_ACTION ITEM_. Print word for word whatever lies between the first line of the material and the line holding "html: <div> <div></div>", both included, and omit all pictures.

_DATA_.
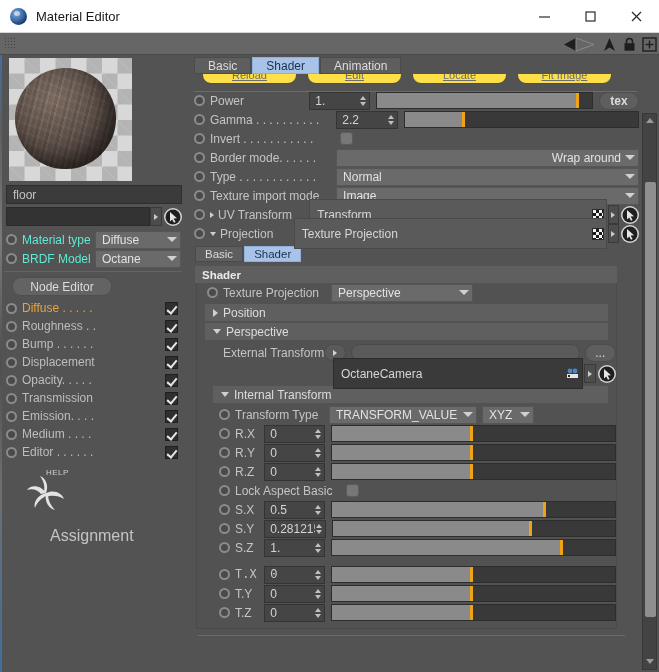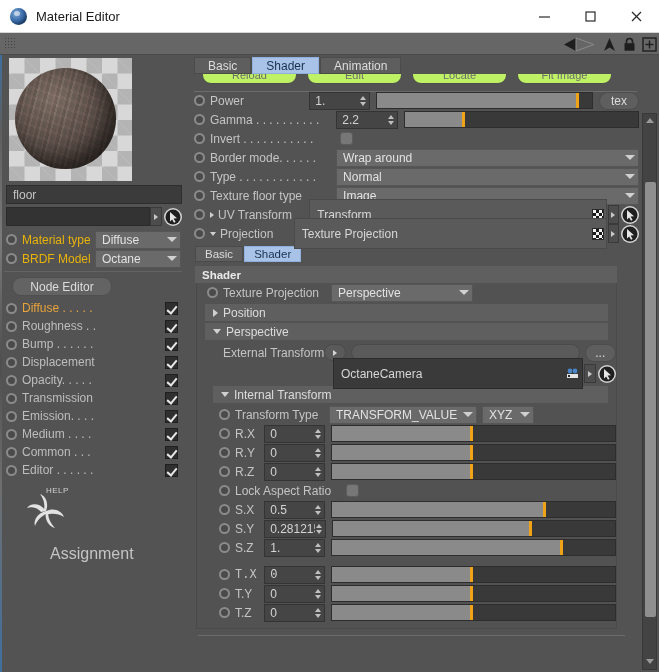"Reload" .cutbtn { background: #bef264 -> #fde047; text-decoration: none -> underline }
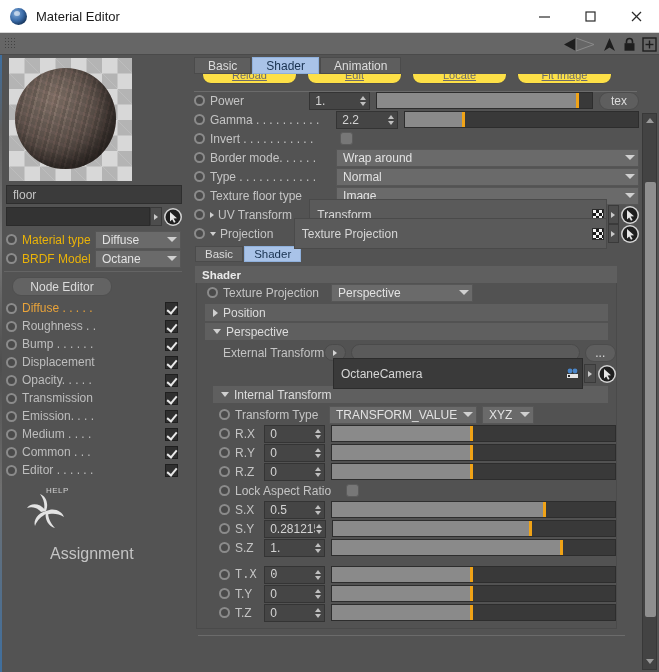"tex" div.pill { font-weight: none -> bold }
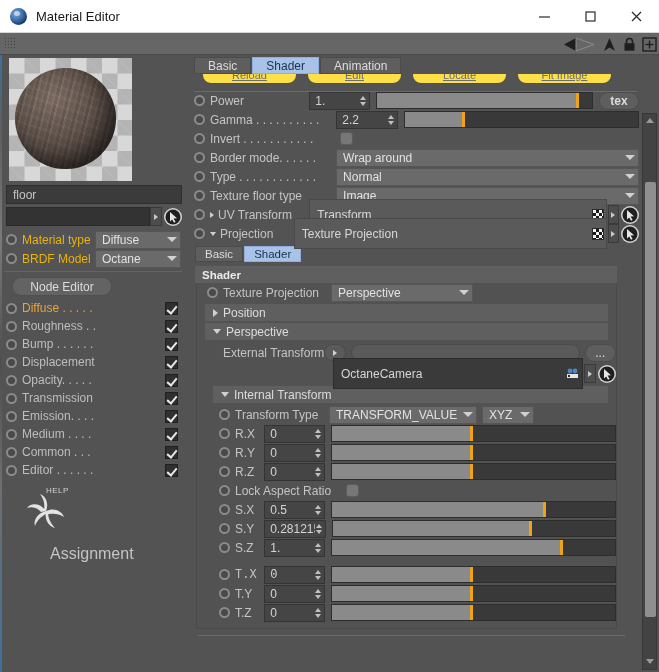"Wrap around" div.combo { text-align: none -> right }
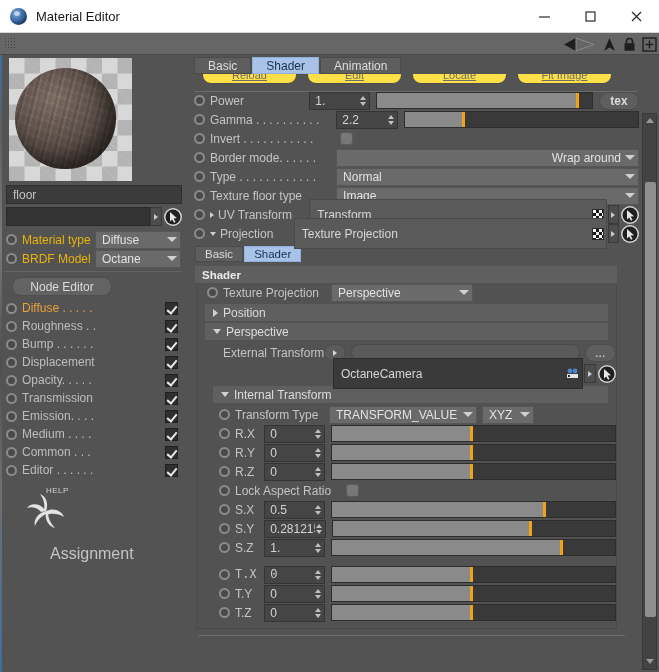"Texture floor type" div.pname { text: floor type -> import mode }
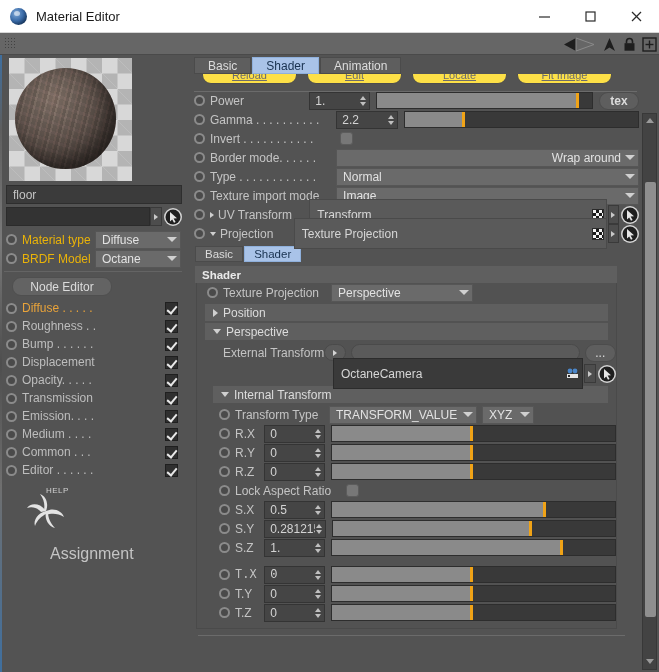"Material type" .lbl-dot { color: #eab308 -> #5eead4 }
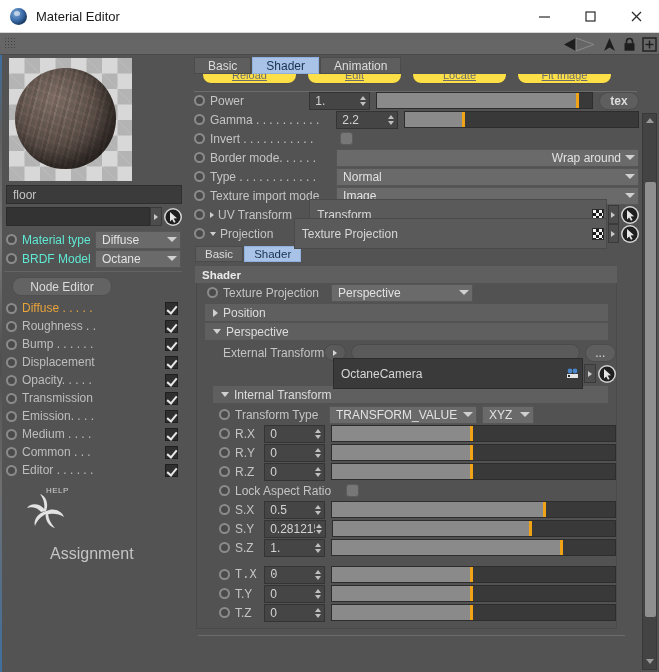"Common . . ." div.chanrow { html: <div> <div></div> <div>Common . . .</div> <div></div> </div> -> none }
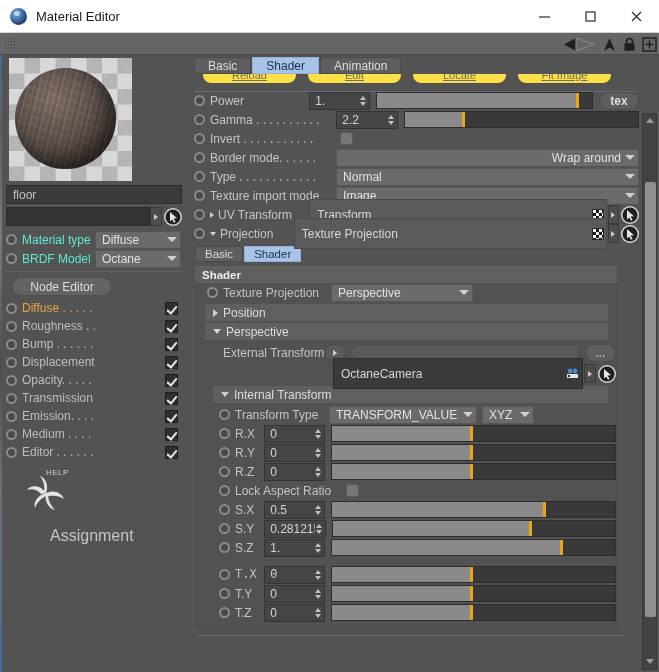"Lock Aspect Ratio" div.pname { text: Ratio -> Basic }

_ANSWER SPACE_.
"Reload" .cutbtn { background: #bef264 -> #fde047; text-decoration: none -> underline }
"tex" div.pill { font-weight: none -> bold }
"Wrap around" div.combo { text-align: none -> right }
"Texture floor type" div.pname { text: floor type -> import mode }
"Material type" .lbl-dot { color: #eab308 -> #5eead4 }
"Common . . ." div.chanrow { html: <div> <div></div> <div>Common . . .</div> <div></div> </div> -> none }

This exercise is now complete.